Aside from these carriages, work was done on the träkorg (wooden body) D-lok, which certainly relieved the pressure of the work on the SMJ carriages. Again, there are some parts that will have to wait until later, but here’s how it went:

  • Hooters and windscreen wipers were glued into retro-drilled holes. Sun-shades were made from scrap brass strip and glued into place.
  • Lamp lenses were glued into their holes, but they’re slightly too small, so will be refitted later with a bit of ‘putty’!
  • The Pantographs were fitted into place, but one needed gluing because the screw thread was missing! It took some effort to obtain a drawing of the roof layout for the HT wire, but a source in Sweden procured the perfect image. The pans will need replacing because they are the wrong type!
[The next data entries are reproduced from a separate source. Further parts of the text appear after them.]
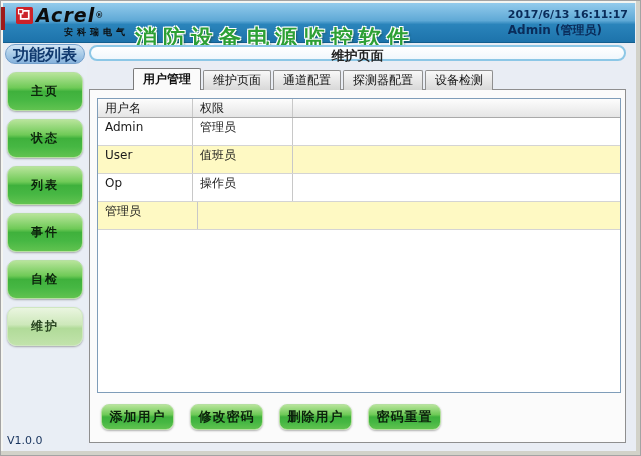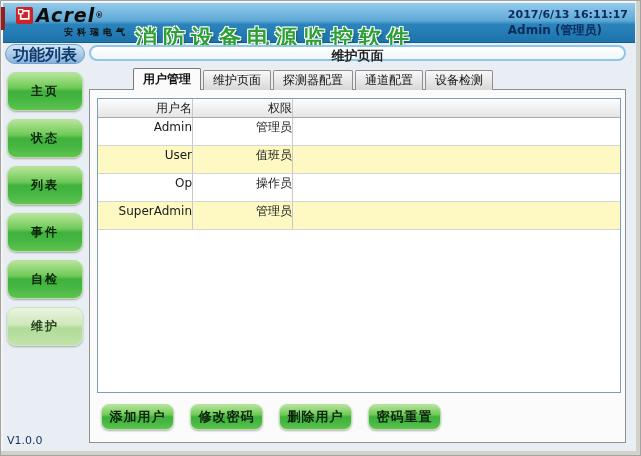--- a/index.html
+++ b/index.html
@@ -144,8 +144,8 @@
     <div class="tabs">
       <div class="tab active">用户管理</div>
       <div class="tab">维护页面</div>
+      <div class="tab">通道配置</div>
       <div class="tab">探测器配置</div>
-      <div class="tab">通道配置</div>
       <div class="tab">设备检测</div>
     </div>
 

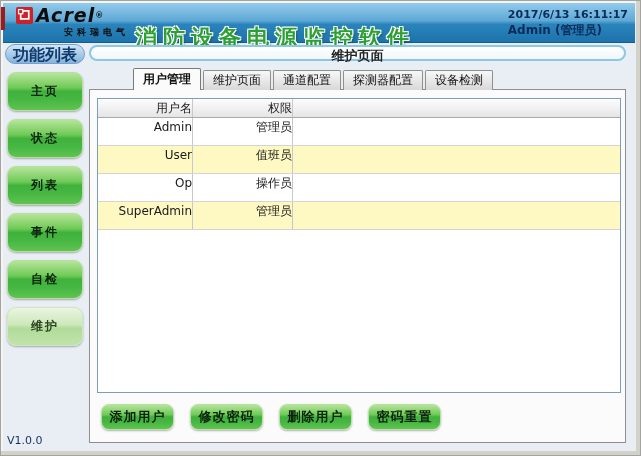--- a/index.html
+++ b/index.html
@@ -86,7 +86,7 @@
   .t-head { display:flex; height:19px; background:linear-gradient(180deg,#fdfdfd 0%,#e5e5e5 100%); border-bottom:1px solid #a9a9a9; }
   .t-row { display:flex; height:28px; border-bottom:1px solid #d4d4d4; background:#fff; cursor:default; }
   .t-row.alt { background:#fef9c3; }
-  .c1,.c2,.c3 { line-height:18px; padding-left:7px; overflow:hidden; white-space:nowrap;text-align:right; }
+  .c1,.c2,.c3 { line-height:18px; padding-left:7px; overflow:hidden; white-space:nowrap; }
   .c1 { width:95px; border-right:1px solid #c8c8c8; }
   .c2 { width:100px; border-right:1px solid #c8c8c8; }
   .c3 { flex:1; }

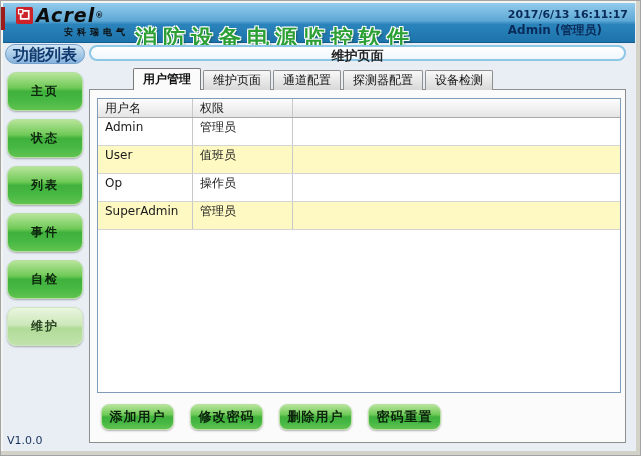--- a/index.html
+++ b/index.html
@@ -173,7 +173,6 @@
           <div class="c3"></div>
         </div>
         <div class="t-row alt">
-          <div class="c1">SuperAdmin</div>
           <div class="c2">管理员</div>
           <div class="c3"></div>
         </div>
The end gates with fall plates need painting (they’re etched brass) so they have not been fitted, and there are no handrails, so they will need making from scratch. But, we’re going to need to think of a way of providing the tail light because it is a raised fitting and very different to the inbuilt design used on the steel bodied version of the D-loco, as made by Jeco.

Moving onto relevant model manufacturer news: Dekas is bringing out a model of the SJ Y2 ”Kustpilen” unit available in either original blue/red livery or current (2020) livery. Delivery is planned for 2nd quarter, 2021; and the FLMJ would be interested in one as it represents the end of the epoch modelled (in the same way that the X2000 does). Dekas has also brought out some ‘Hbis’ wagons (types 712 and 731) at very short notice, and they sold out over one weekend. Hopefully, some more will be made.